Thanks for the links. I love Pinterest! I’m addicted, and I do see quite a bit of traffic from it to my Etsy shop. More so than Facebook. I need to work on cleaning up my boards though. You should check out ohsoPinteresting podcasts too. I have listened to them all and learned lots.
I have always felt strange pinning my own blog posts to Pinterest, but it does make sense. I always used Pinterest when it first came out as a way to catalog all the amazing blog posts I was getting in my e-mail feed every day, of course that was before the days of Bloglovin’ and Blog Feed but I still prefer to get blog posts in my e-mail anyway. I’ve found that initially I used it for that purpose and then would find myself spending a lot of unscheduled time pinning other things from my friend’s pins, BUT lately there are more promoted pins and “related” content pins that are not from people I follow. Thanks for sharing this info. It’s very interesting.
You should definitely be pinning your own content. Don’t feel strange about that!
Great post! Thanks for sharing your strategy. I’m going to try this for my tutorials too 😀
Thanks for sharing your design idea for the super long images. I started taking a hero image from my blog posts and overlaying text. People do seem to like it! Going back through the blog and updating and pinning older content is definitely on my (very long) list of tasks.
Thanks for the heads up on the Google Analytics webinar. I have been wanting to join the group for a while and that seems like the perfect time to do it. I am clueless on Google Analytics.
Great post! I’ve read about making a “hidden” pinnable image, but honestly I don’t get it. Could you please explain why we should have the image hidden in the post? For some reason, I can’t wrap my brain around this.
You don’t have to! It’s just not the image format I would choose for a blog post. It takes up a lot of space and seems a bit awkward in this context, but ideal for Pinterest. It’s like posting square images on your blog. They work perfectly for Instagram, but may not be perfect for your blog’s format.
I started implementing some of these tips the day you published and I’m already seeing results!! Awesome stuff, Abby.
Wow! Okay, that’s so good 🙂
Michele Pacey says
I stayed away from Pinterest until a few weeks ago and finally took the plunge. It’s big and scary and there’s so much to learn but I’m was so glad to see you talking about it here. Awesome! I’ll take a look through those links you posted.
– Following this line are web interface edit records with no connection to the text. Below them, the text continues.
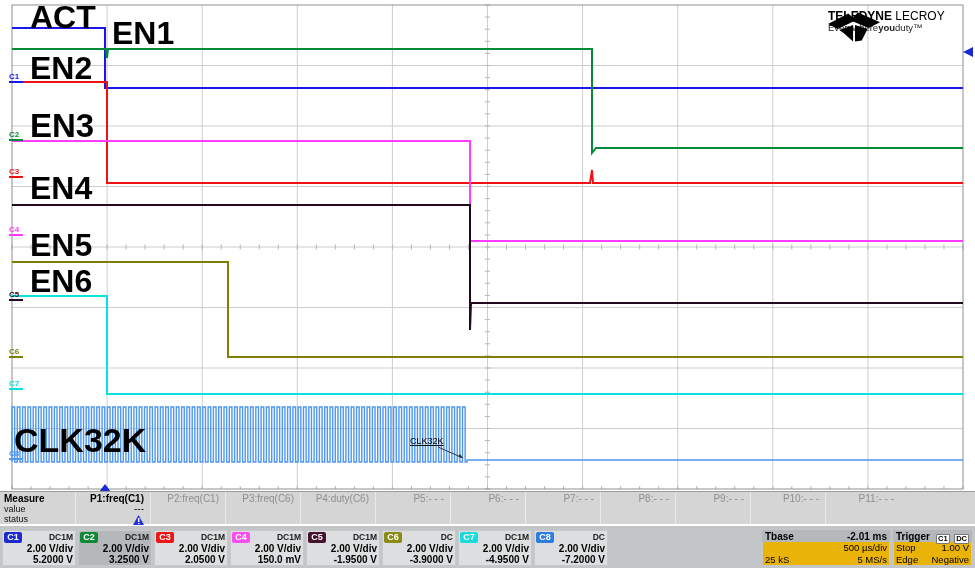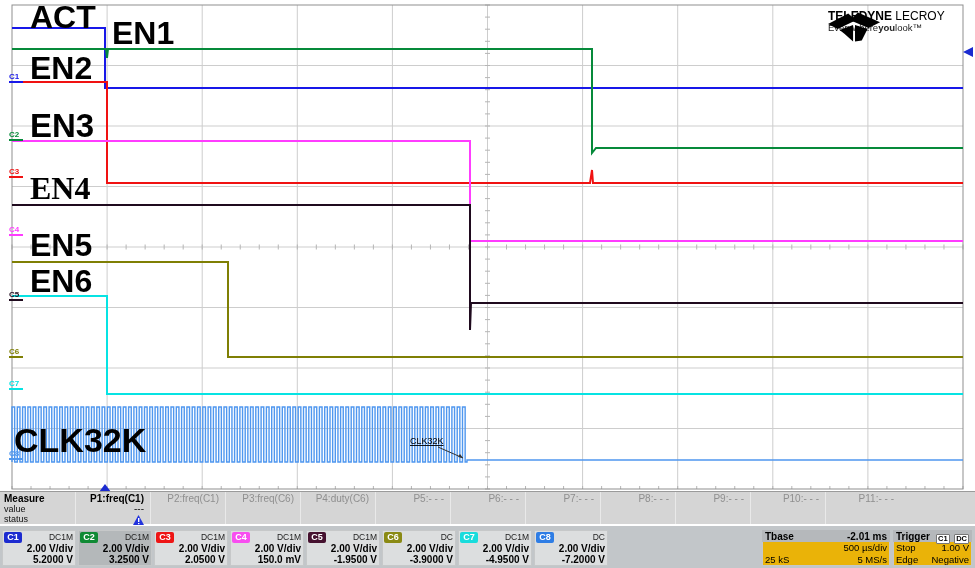"look™" span { text: look -> duty }
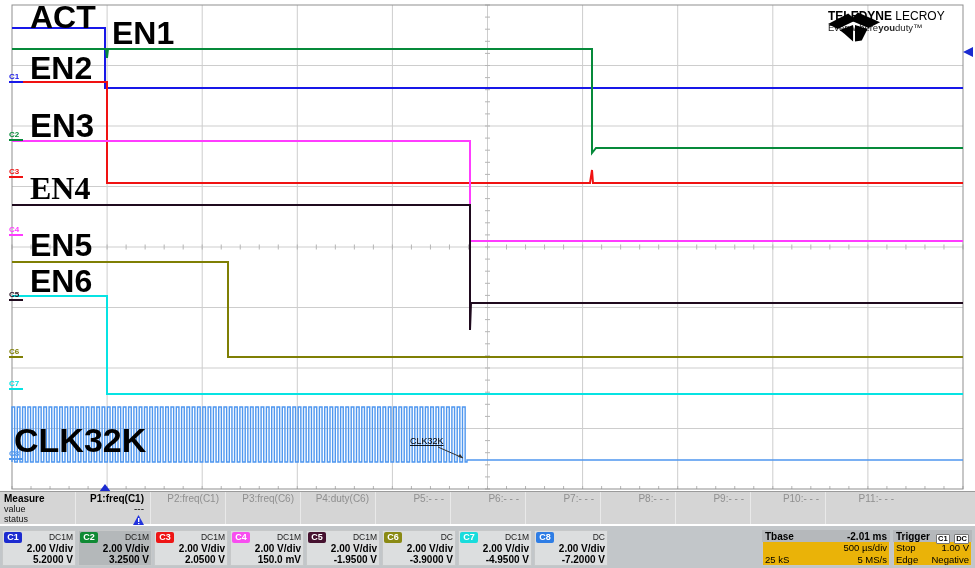"EN4" div.wave-label { font-family: Liberation Serif, serif -> none }
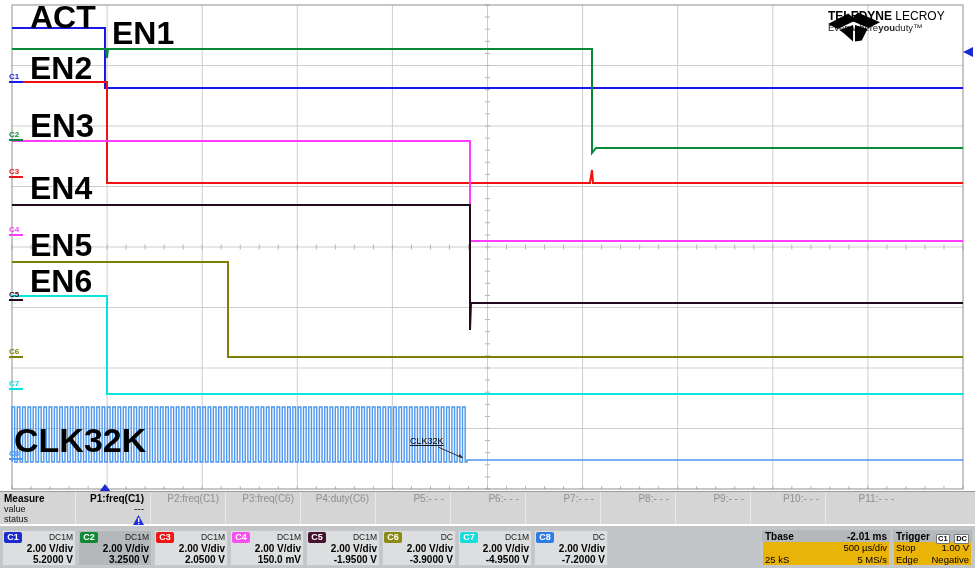"DC1M" .ch-coup { font-weight: 400 -> 700 }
Maybe I’ll learn something there too! Thanks Abby.
Melanie Smith says
Hi Abby, I’ve been using Pinterest for a couple years now and while I totally get how it helps me organize my inspiration, I’m l a bit confused about using it as a business tool. Specifically, when you pin stuff during your Pinterest time are you only pinning stuff from your website, or are you pinning stuff from all over the web? I guess I’m not really sure how pinning stuff from other websites can drive traffic to yours. I’m so new to all this blogging/pinning/instagramming stuff I feel like everyone else is 10 steps ahead of me! ????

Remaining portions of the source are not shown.